* _Task statement_:
Write out every entry exactly; the pictures do not belong in the copy.

*** Opening Information given ***

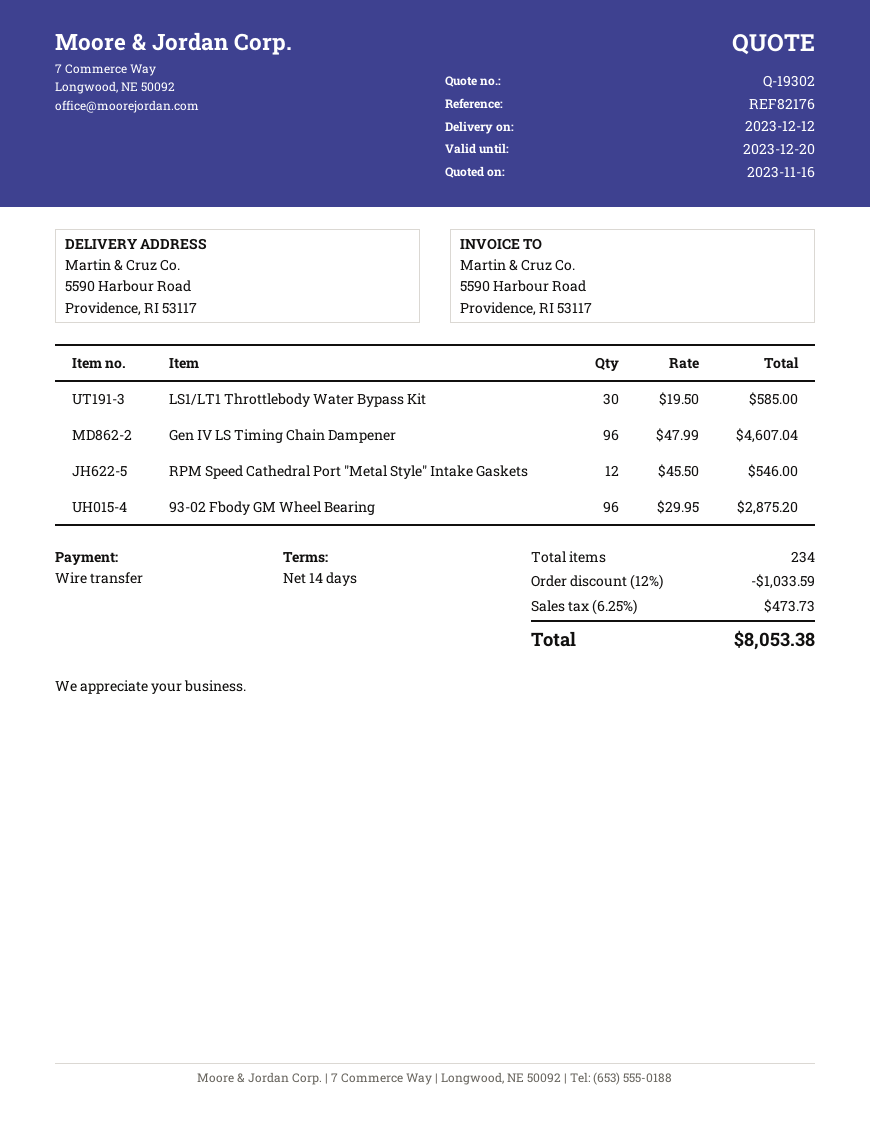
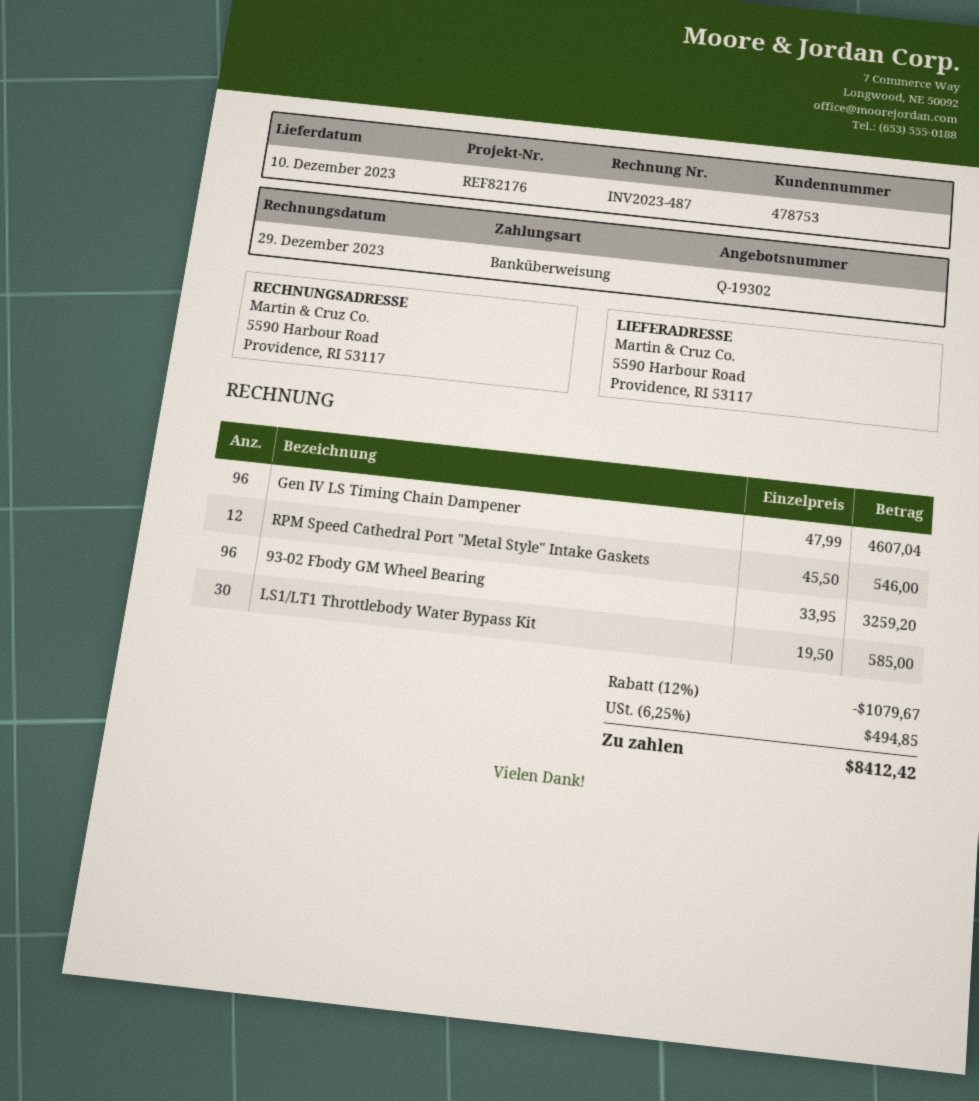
delivery date: 2023-12-12 -> 2023-12-10
93-02 Fbody GM Wheel Bearing: 96 x 29.95 = 2875.20 -> 96 x 33.95 = 3259.20
discount: 12% = 1033.59 -> 12% = 1079.67
tax: 6.25% = 473.73 -> 6.25% = 494.85
total: 8053.38 -> 8412.42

*** Closing Information given ***

* _Solution for this problem_:
delivery date: 2023-12-12 -> 2023-12-10
93-02 Fbody GM Wheel Bearing: 96 x 29.95 = 2875.20 -> 96 x 33.95 = 3259.20
discount: 12% = 1033.59 -> 12% = 1079.67
tax: 6.25% = 473.73 -> 6.25% = 494.85
total: 8053.38 -> 8412.42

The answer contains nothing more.